Durant la colonisation, chaque État menait sa propre politique, parfois soutenue par une Église instituée. Parallèlement, mais sans concertation, chacune des Églises évangéliques indépendantes a organisé ses missions selon le principe d’évangélisation des peuples. Les puissances coloniales ont parfois cherché à les entraver, comme le Royaume-Uni au nord du Nigeria. Les missions les plus précoces interviennent dès le début du XXe siècle dans les pays aujourd’hui anglophones, au moment de la colonisation britannique. En Afrique centrale, ce sont des Églises évangéliques nordiques (Norvège et Suède dans les deux Congo) qui s’implantent, dès la fin du XIXe siècle. Il en résulte qu’au Congo l’Église protestante officielle est déjà une Église évangélique (Église évangélique du Congo), fondée à l’origine par des missionnaires provenant d’une branche dissidente de l’Église luthérienne suédoise (en 1898). Elle a donné lieu à des adaptations locales, parfois très libres, à des scissions, à des dérives. Beaucoup de « prophètes » initiateurs d’Églises africaines sont d’anciens catéchistes baptistes.

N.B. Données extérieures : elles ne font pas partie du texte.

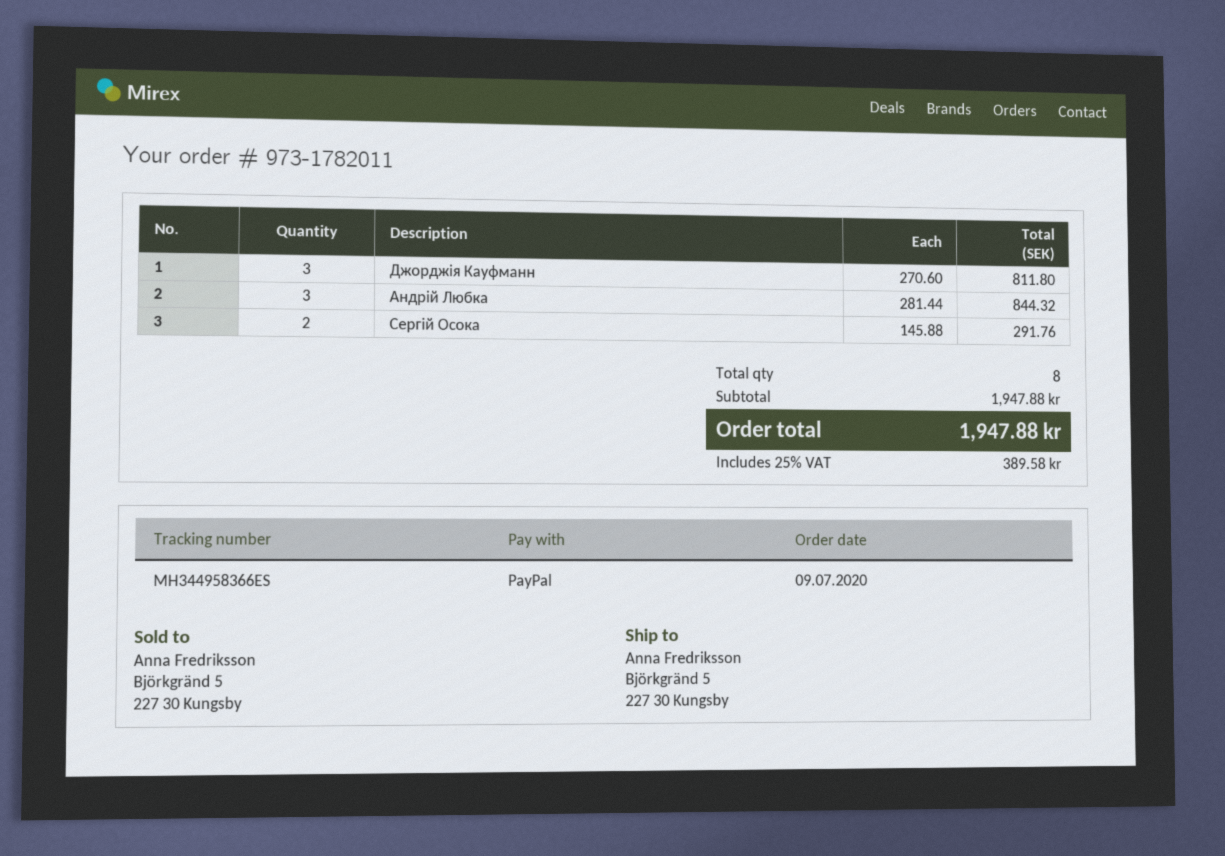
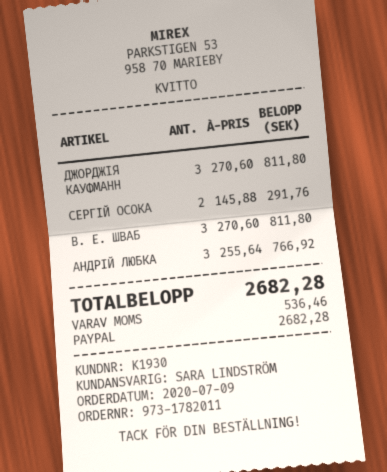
Андрій Любка: 3 x 281.44 = 844.32 -> 3 x 255.64 = 766.92
В. Е. ШВАБ: none -> 3 x 270.60 = 811.80
tax: 389.58 -> 536.46
total: 1947.88 -> 2682.28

Le pentecôtisme fait partie de la grande mouvance évangélique. Il provient de dissidences au début du XXe siècle au sein des Églises réformées aux États-Unis et en Grande-Bretagne, notamment parmi les méthodistes noirs américains. Il compterait maintenant plus de 150 millions de croyants partout dans le monde (chiffre incertain du fait de la multiplicité d’Églises impliquées). Le dogme est aussi fondé sur une interprétation littérale de la Bible, la croyance au retour proche du Christ, mais surtout sur l’importance du « réveil » ou « baptême par le Saint-Esprit » qui s’éprouve par des charismes. « L’effusion du Saint-Esprit » est exprimée par le signe initial du « parler en langues », incantations individuelles formées de mots inconnus, à l’instar dit-on des apôtres de l’Église primitive. Il s’agit d’une transformation intérieure, dont les « charismes » (ou dons) ne sont que la conséquence : ainsi les croyants peuvent recevoir le don de guérir, qui n’est pas réservé au pasteur. Chaque assemblée locale est autonome, mais elles sont souvent unies en fédérations, ce qui est le cas en France ou aux États-Unis.